Multi-Agentic AI deployment with ADK(Agent Development Kit) and MCP(Model Context Protocol) [Meridian]
Overview
Meridian Lite is a purpose-built demonstration of multi-agentic AI capabilities, deployed in the context of UK mergers and acquisitions intelligence. It coordinates a hierarchy of six AI specialists — each with distinct tools and domain expertise — to evaluate acquisition targets, assess market dynamics, and synthesise deal recommendations from private in-house and live public data.
The Lite designation is deliberate. This build strips away third-party data overhead and SaaS complexity, isolating the core agentic patterns — specialist agent orchestration routing, function tool-calling, session state sharing, and resilient failover — in a form that is legible, testable, and safe to demonstrate. The underlying infrastructure is production-grade: hardened access control, security, token budgeting, and session persistence. The data coverage is intentionally constrained.

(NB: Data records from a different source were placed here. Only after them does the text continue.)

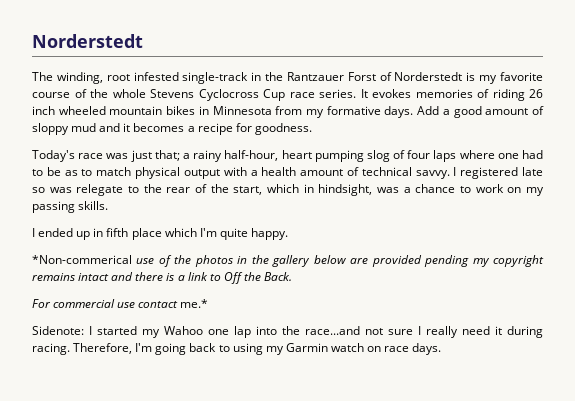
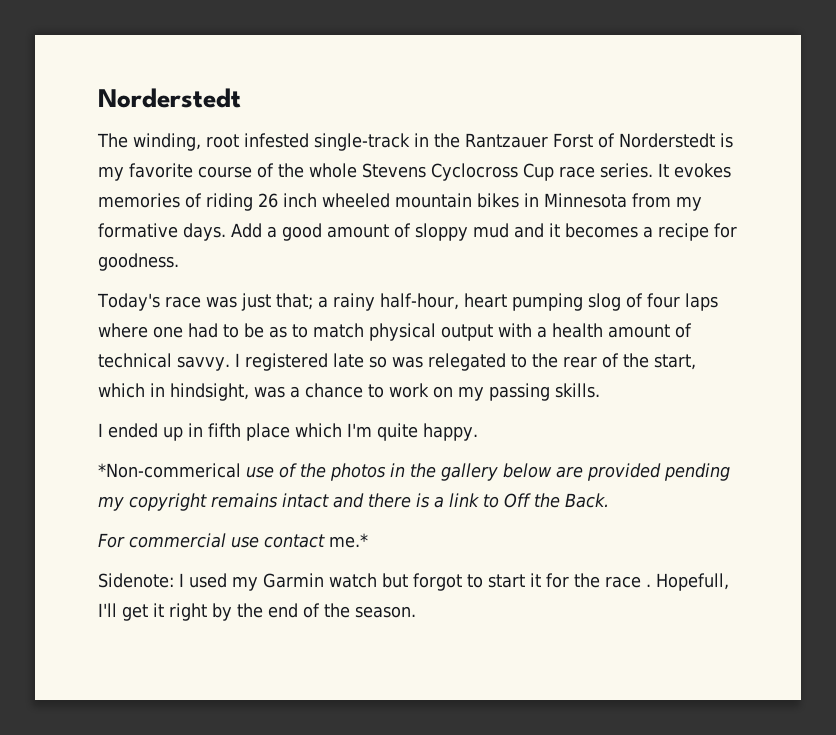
[76,184,124,196] relegate -> [427,353,506,371] relegated
[97,326,543,338] [32,343,442,355] started my Wahoo one lap into the race...and not sure I really need it during racing. Therefore, I'm going back to using my Garmin watch on race days. -> [189,573,729,591] [98,603,416,621] used my Garmin watch but forgot to start it for the race . Hopefull, I'll get it right by the end of the season.

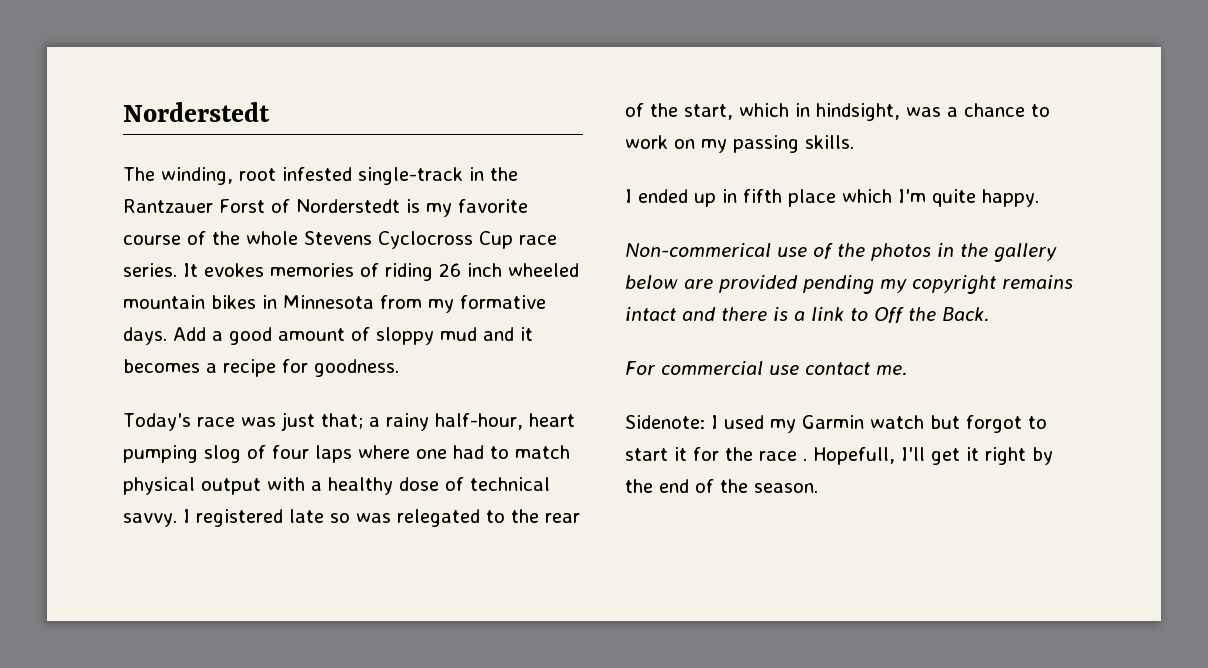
[244,323,308,338] be as to -> (509, 452) none
[552,323,670,338] health amount -> [328,477,439,495] healthy dose
[98,463,241,478] *Non-commerical -> [625,243,771,257] Non-commerical
[329,533,368,548] me.* -> [876,365,907,376] me.

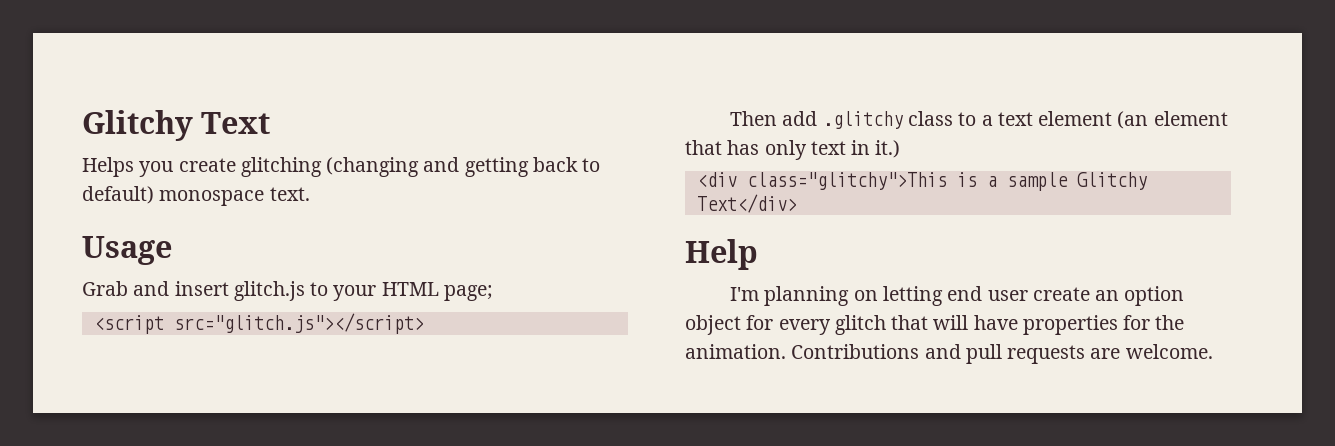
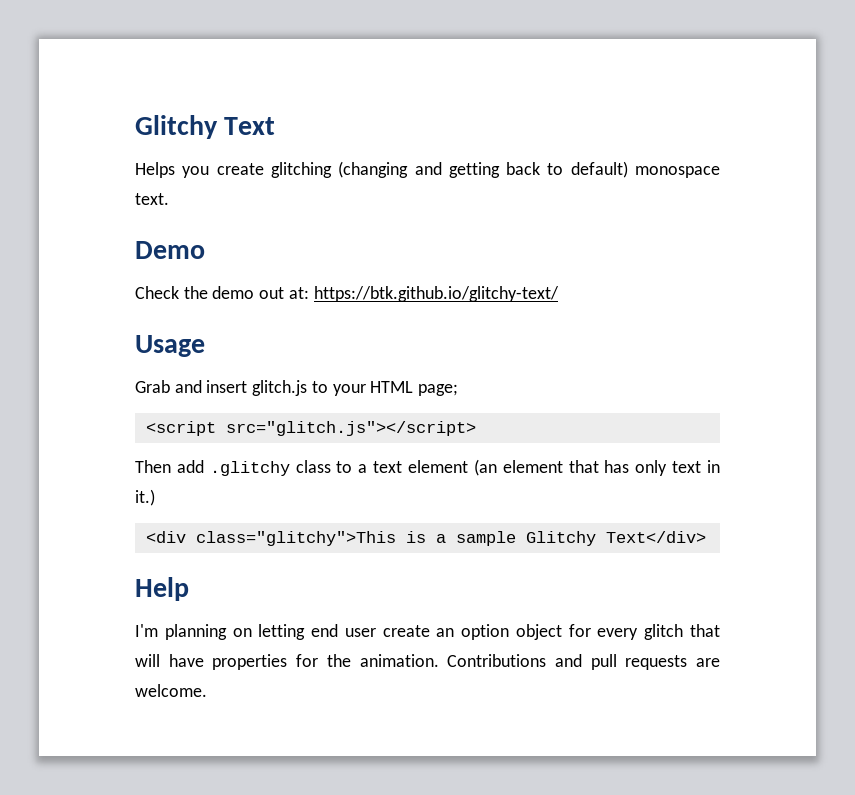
(310, 194) none -> [135,241,205,259] [135,286,559,302] // Demo // Check the demo out at: https://btk.github.io/glitchy-text/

- Multi-agent orchestration with intelligent specialist routing: a root coordinator invokes only the agents relevant to each query, not all five on every turn.
- Function tool-calling via the Model Context Protocol (MCP) against the Companies House REST API, Google Search as a grounded retrieval primitive, and a native Python financial screener tool.
- Persistent session state shared across agents: each specialist can read the outputs of its predecessors within the same conversation.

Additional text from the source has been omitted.